No need to worry about OT or anything else other than getting into the apprenticeship.


----------



## MikeFL (Apr 16, 2016)

Joshboi said:


> So today I went down to give my paperwork to the electrician school going into the ibew local 613. I have many concerns after doing this. 1) many people are telling me that i can make 100k a year if I work the over time. How much overtime would I need to work is it even realistic? 2) what’s the job demand like with the IBEW? some people have told me that most electricians cant keep a job. Is this true or just bs. I don’t want to have to be unemployed for months and not take care of my family. Should I just go to school to be an engineer? I don’t wanna mess myself up in life. Thank y’all for yalls feedback!


During a lifetime there are good economic times and there are bad economic times. During the good times wages are rising, everyone has a job and OT is offered. During the bad times wages are stagnant or declining, not everyone has a job and OT may be hard to come by. Overall a union electrician does well, in fact much better in many respects than a non-union electrician. Good luck with that apprenticeship and congrats on getting in; not everyone does.


----------



## brian john (Mar 11, 2007)

52 years in the trade missed one week of work during the Carter recession and then I had another job but wanted the week off.


----------



## u2slow (Jan 2, 2014)

Overtime proved elusive for me at my ibew local. Seems to be the nature of competitive-bid jobs. I did manage to avoid any layoffs or work shortages though; largely because I had a good work-ethic.

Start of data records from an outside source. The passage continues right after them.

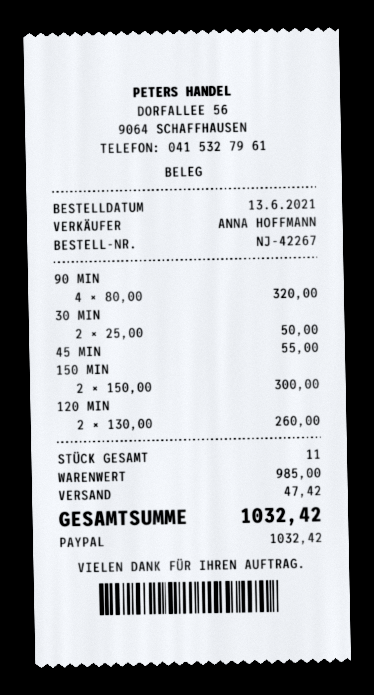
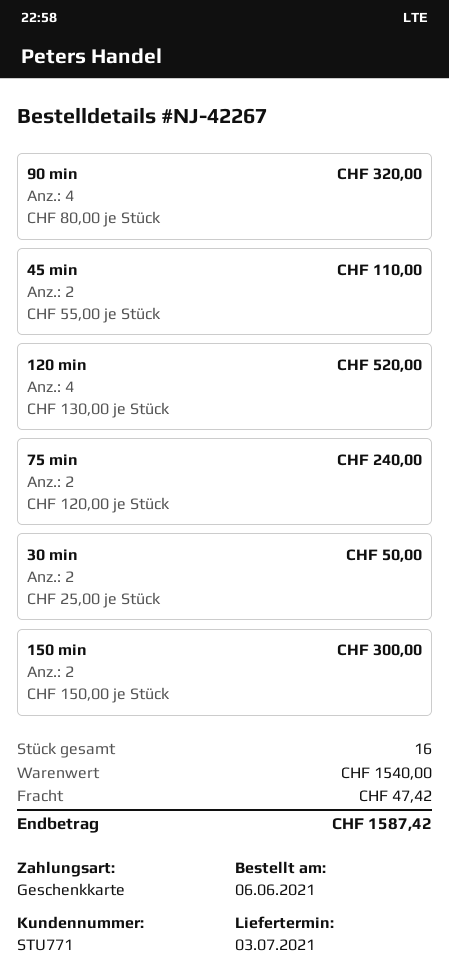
order date: 2021-06-13 -> 2021-06-06
payment method: PayPal -> gift card
45 MIN: 1 x 55.00 = 55.00 -> 2 x 55.00 = 110.00
120 MIN: 2 x 130.00 = 260.00 -> 4 x 130.00 = 520.00
75 min: none -> 2 x 120.00 = 240.00
total quantity: 11 -> 16
subtotal: 985.00 -> 1540.00
total: 1032.42 -> 1587.42

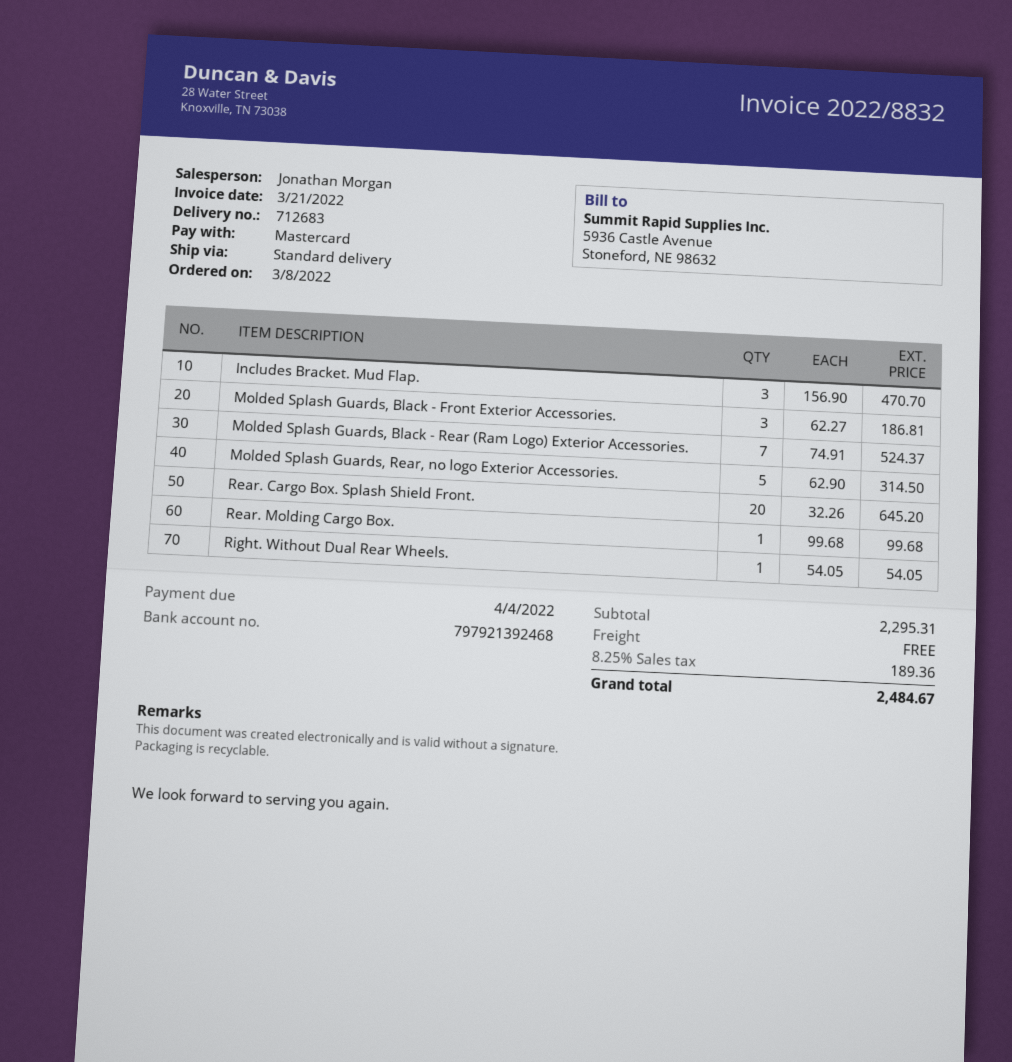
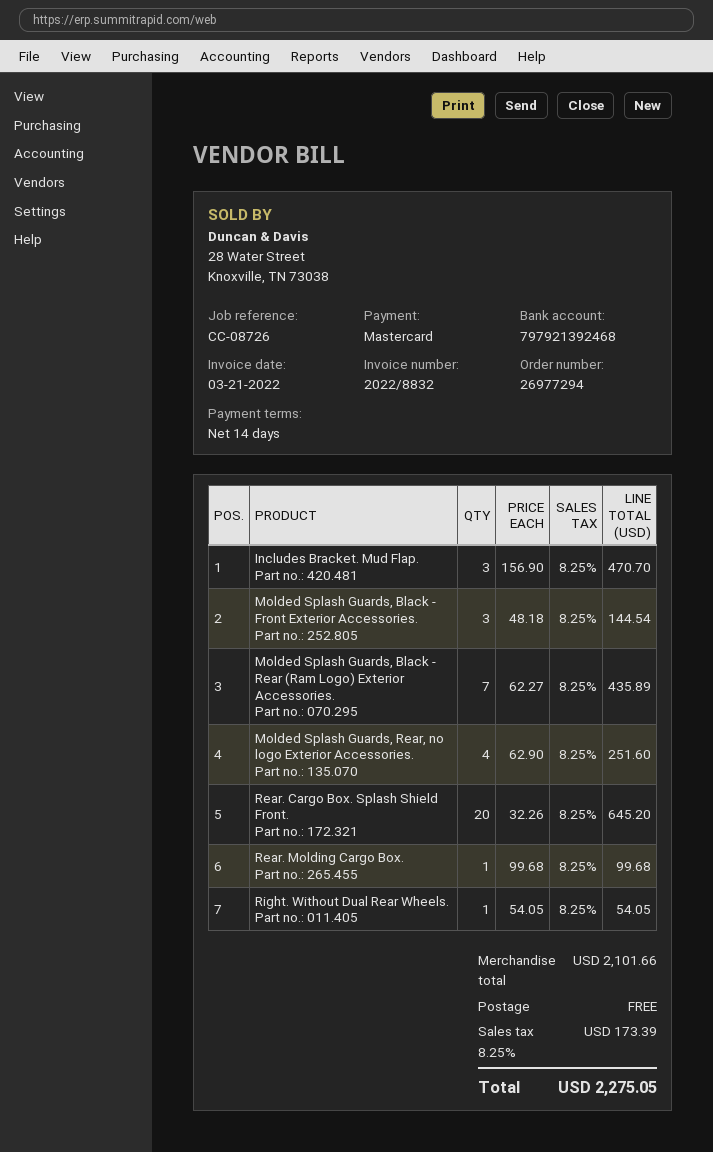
Molded Splash Guards, Black - Front Exterior Accessories.: 3 x 62.27 = 186.81 -> 3 x 48.18 = 144.54
Molded Splash Guards, Black - Rear (Ram Logo) Exterior Accessories.: 7 x 74.91 = 524.37 -> 7 x 62.27 = 435.89
Molded Splash Guards, Rear, no logo Exterior Accessories.: 5 x 62.90 = 314.50 -> 4 x 62.90 = 251.60
subtotal: 2295.31 -> 2101.66
tax: 8.25% = 189.36 -> 8.25% = 173.39
total: 2484.67 -> 2275.05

Also, not everyone is cut out for university degree programs. I excelled at my electrical apprenticeship, but only lasted 6mos in a related degree program before burning out and withdrawing.


----------



## brian john (Mar 11, 2007)

u2slow said:


> Overtime proved elusive for me at my ibew local. Seems to be the nature of competitive-bid jobs. I did manage to avoid any layoffs or work shortages though; largely because I had a good work-ethic.
> 
> Also, not everyone is cut out for university degree programs. I excelled at my electrical apprenticeship, but only lasted 6mos in a related degree program before burning out and withdrawing.


Once again 52 years in the trade 44 of which I worked OT almost every week.


----------